(Prompt) All lines in the data below carrying the string "Bestellung" are to be located and copied.

(Data excerpts)
┌──

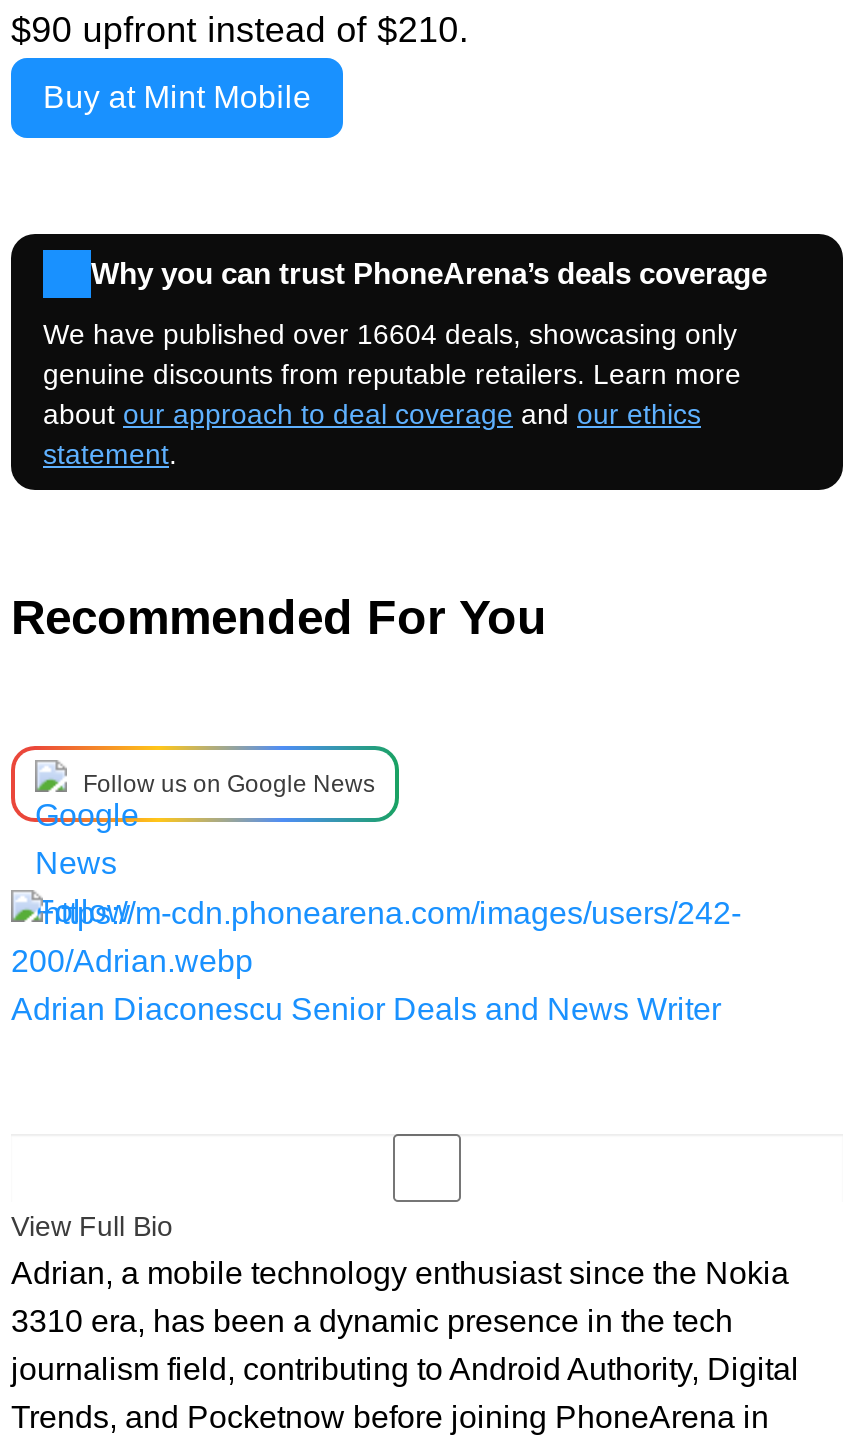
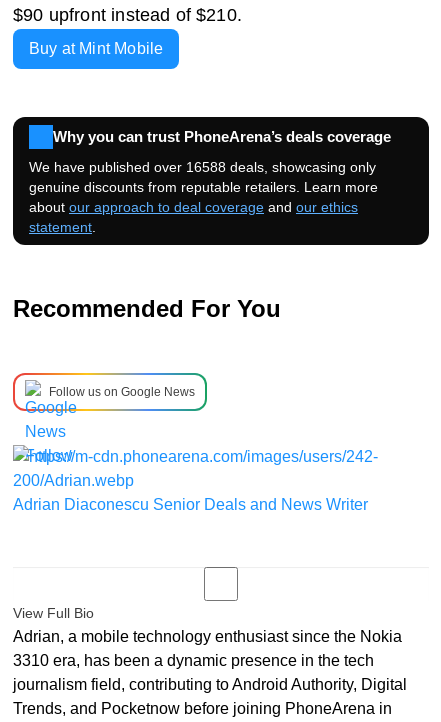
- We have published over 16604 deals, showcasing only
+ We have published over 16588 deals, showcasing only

└──
┌──

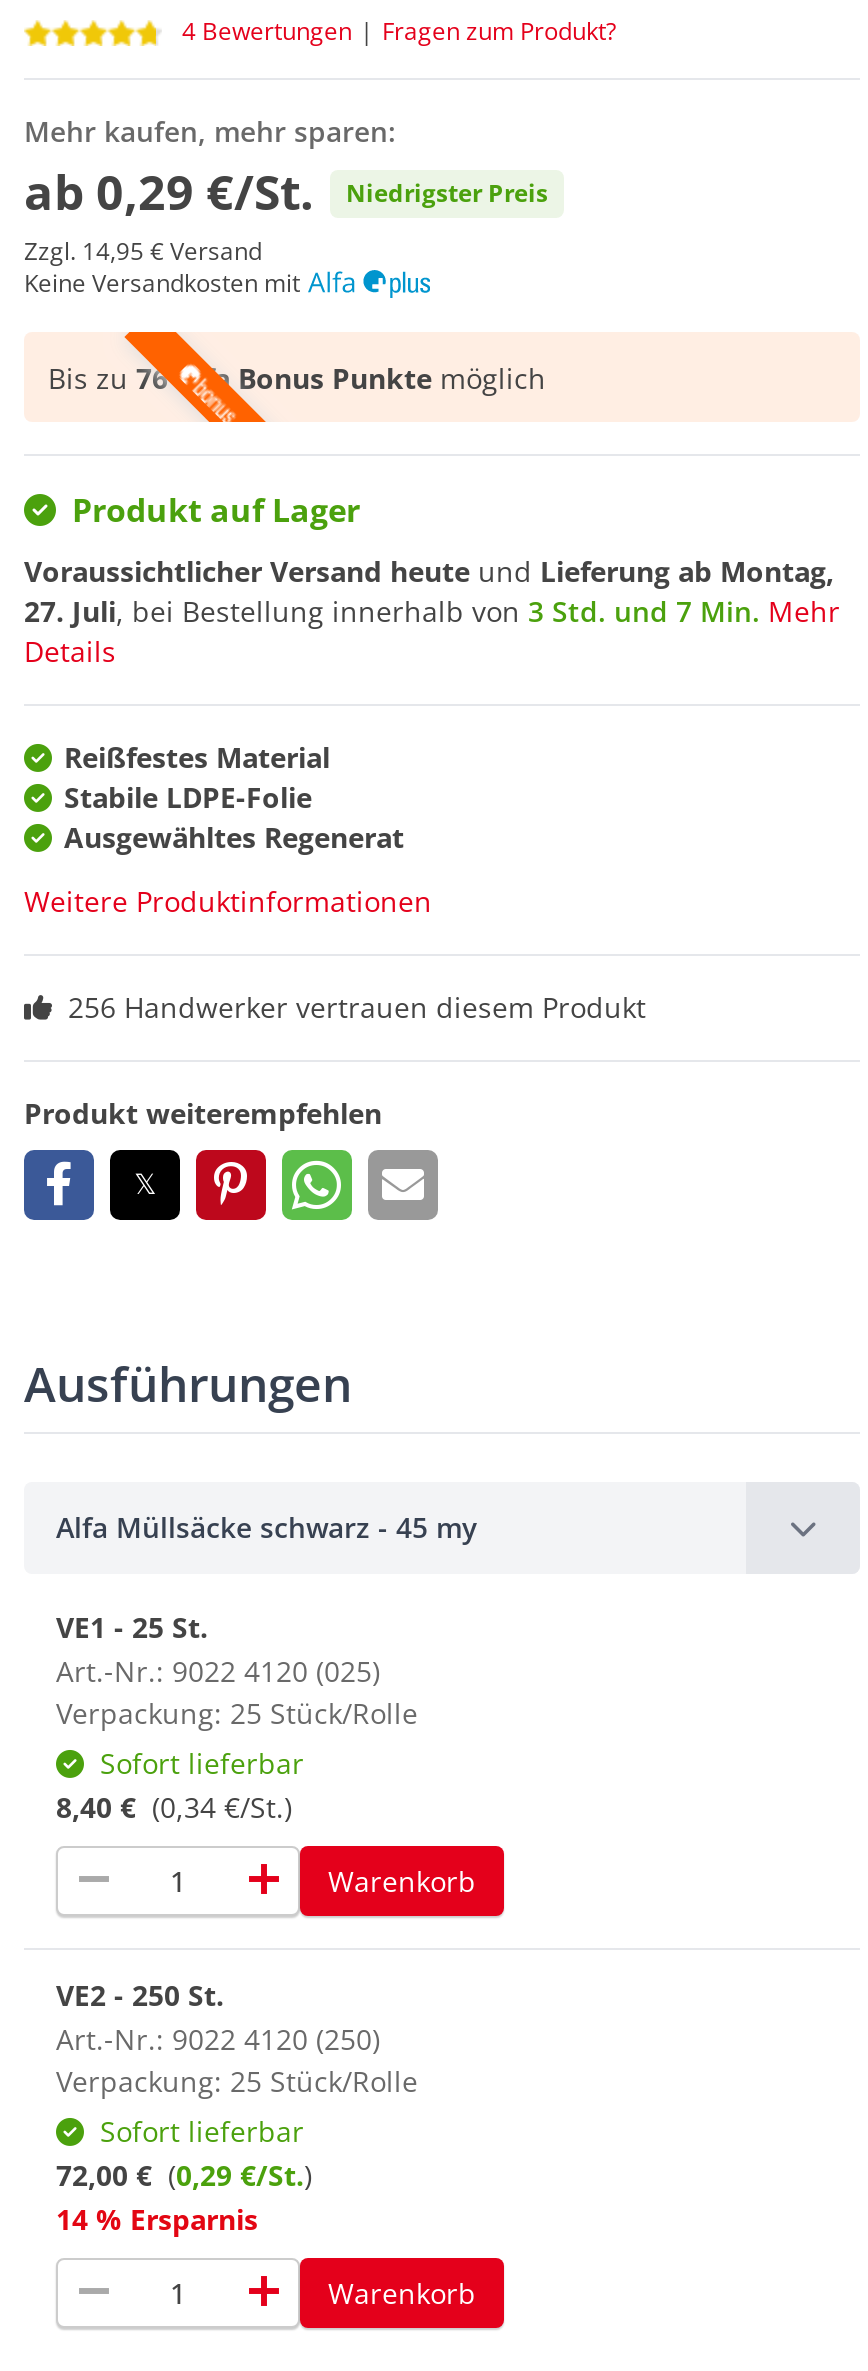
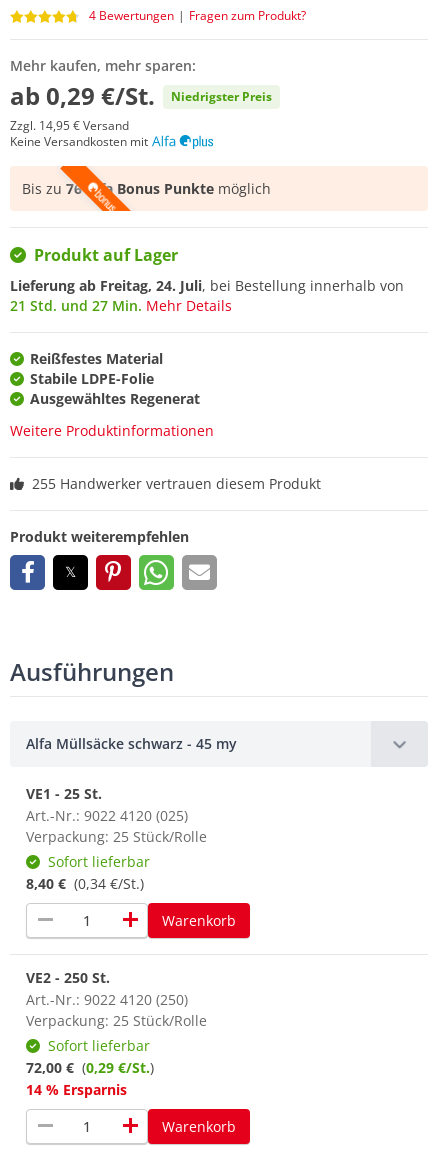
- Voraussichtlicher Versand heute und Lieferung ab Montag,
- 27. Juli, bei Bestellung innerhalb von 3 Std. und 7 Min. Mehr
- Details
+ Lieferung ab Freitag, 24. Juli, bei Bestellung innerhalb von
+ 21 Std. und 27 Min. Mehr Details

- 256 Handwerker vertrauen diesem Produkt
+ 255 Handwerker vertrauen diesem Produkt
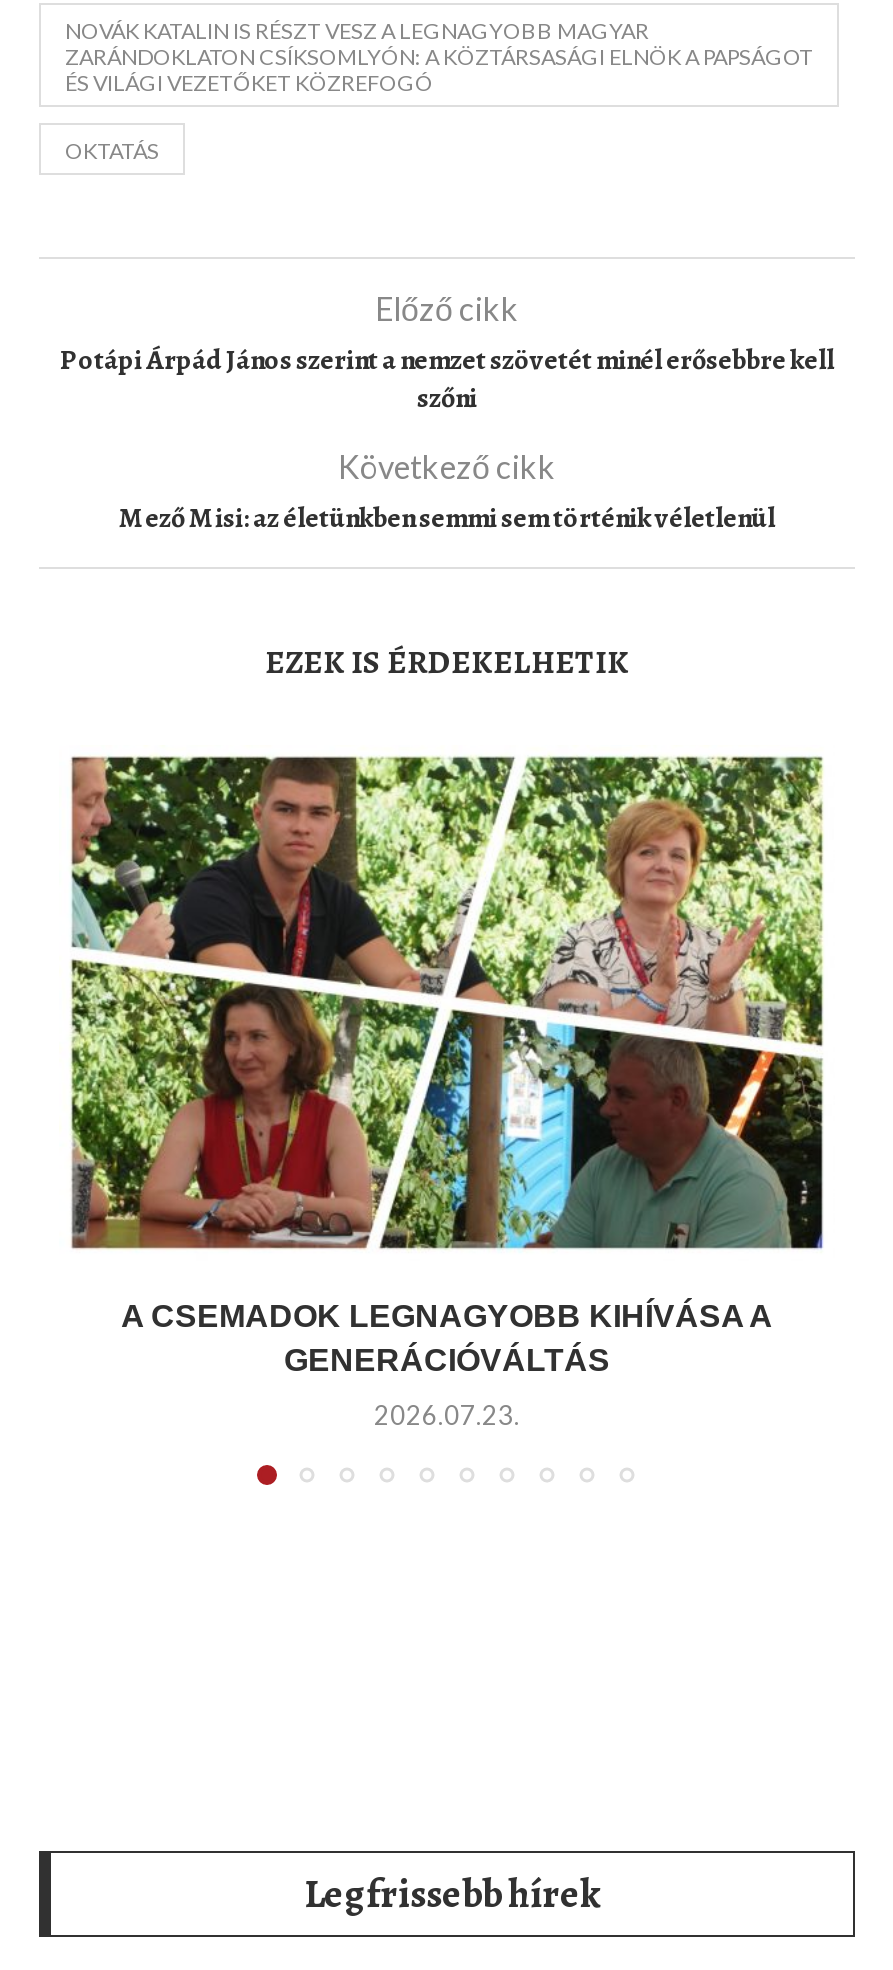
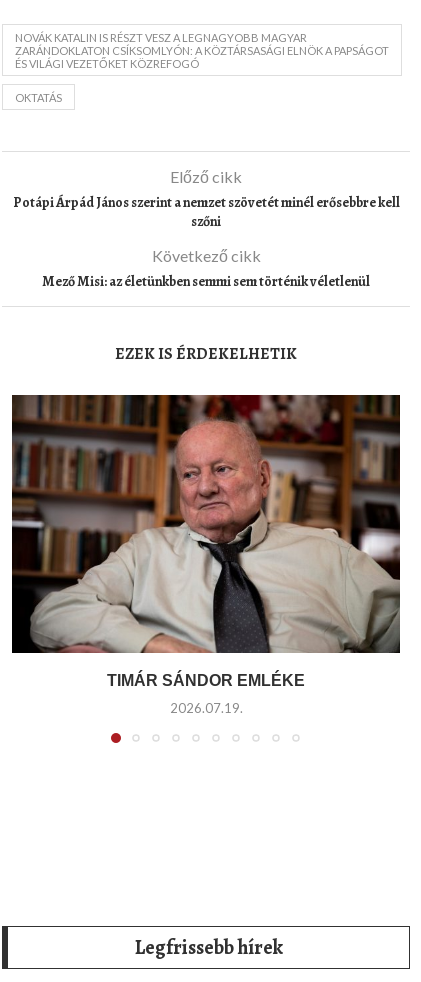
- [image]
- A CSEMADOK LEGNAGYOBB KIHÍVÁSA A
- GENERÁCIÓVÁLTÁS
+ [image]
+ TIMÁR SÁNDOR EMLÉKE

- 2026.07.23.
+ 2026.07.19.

└──
┌──

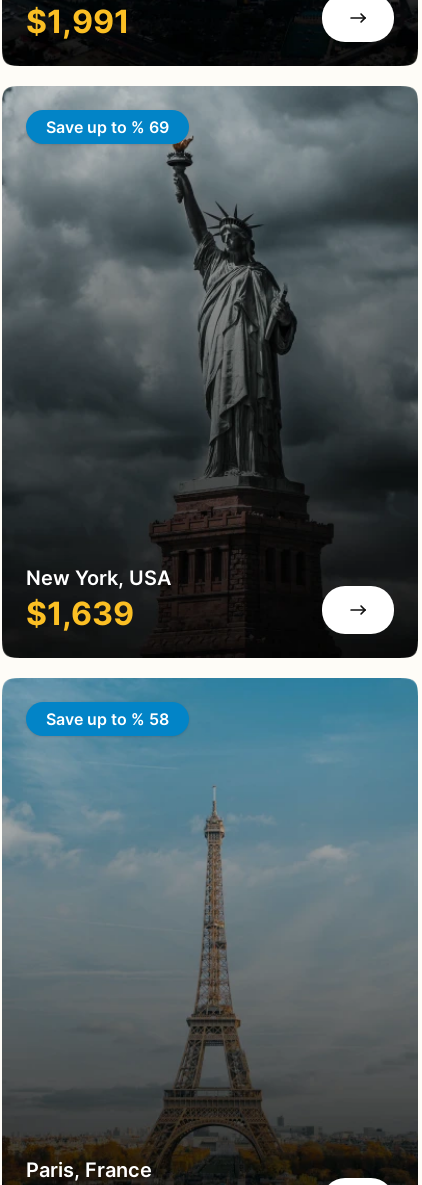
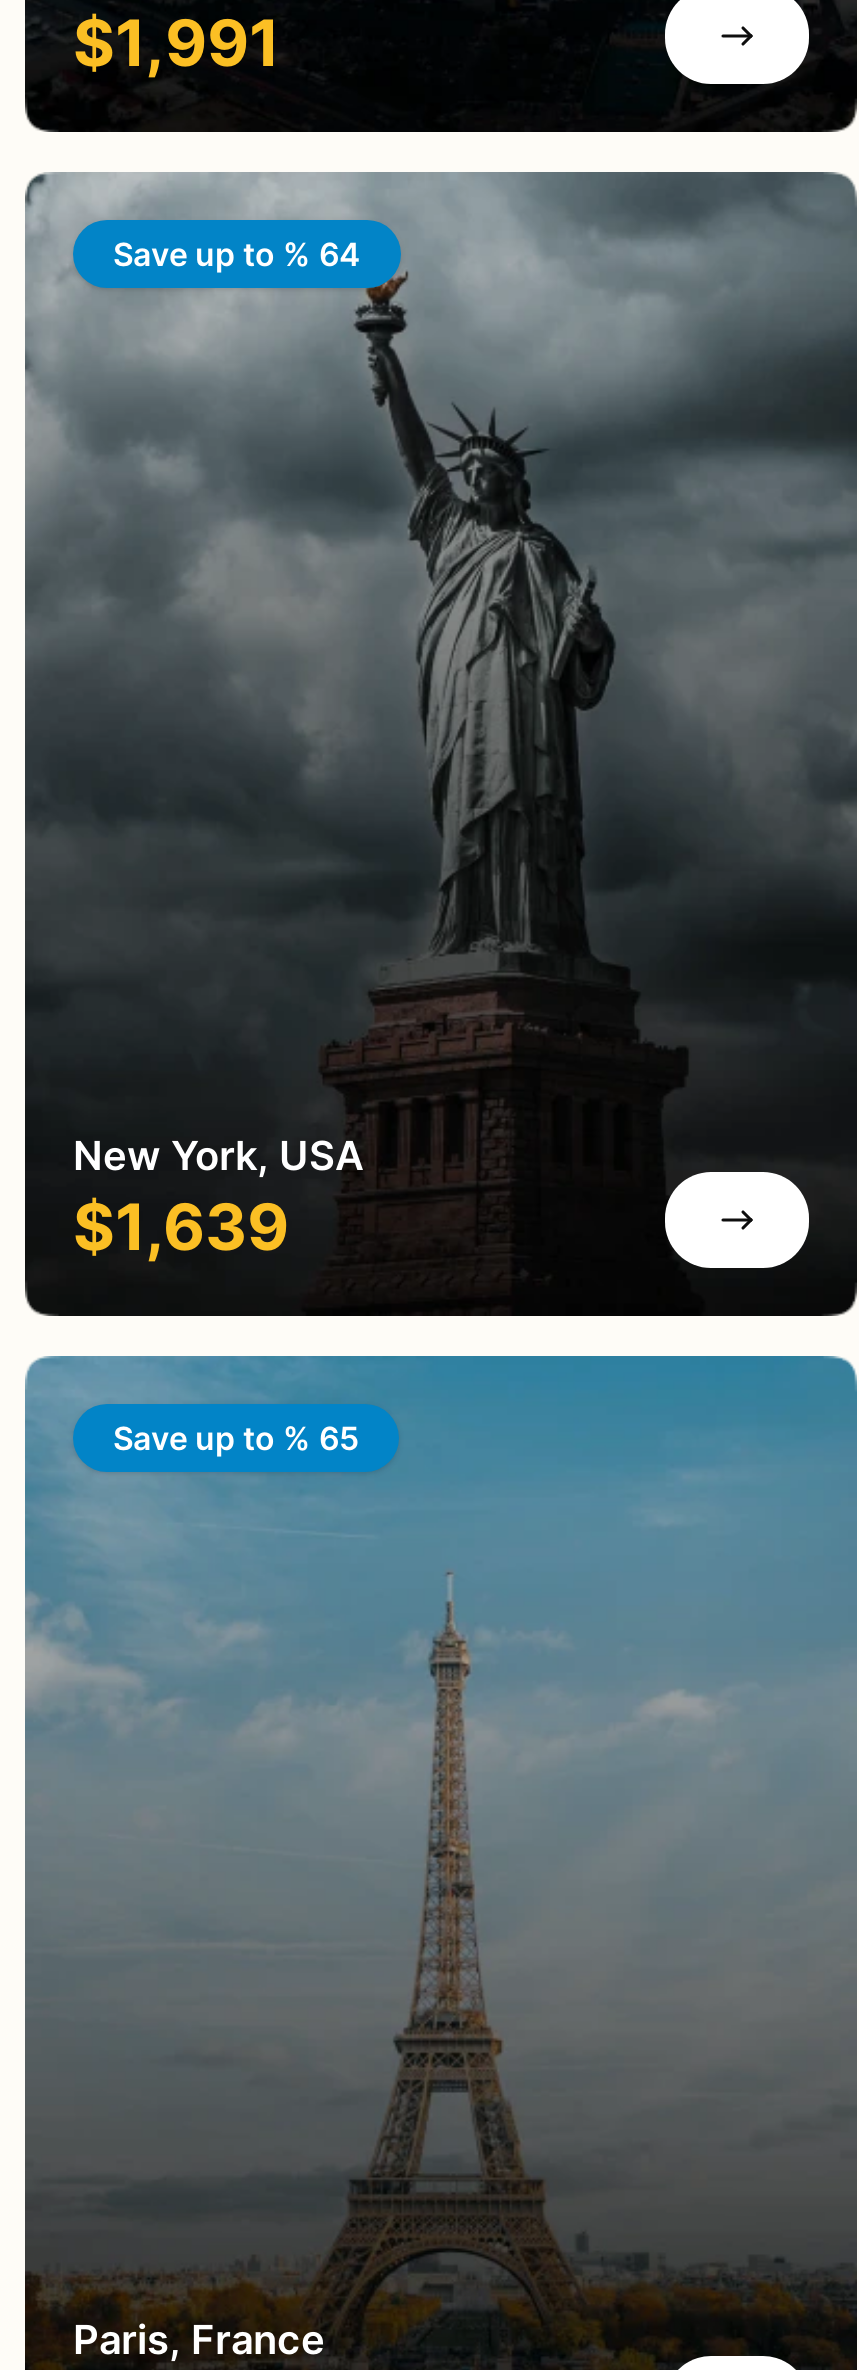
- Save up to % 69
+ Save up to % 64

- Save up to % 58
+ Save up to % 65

└──

(Your response)
- 27. Juli, bei Bestellung innerhalb von 3 Std. und 7 Min. Mehr
+ Lieferung ab Freitag, 24. Juli, bei Bestellung innerhalb von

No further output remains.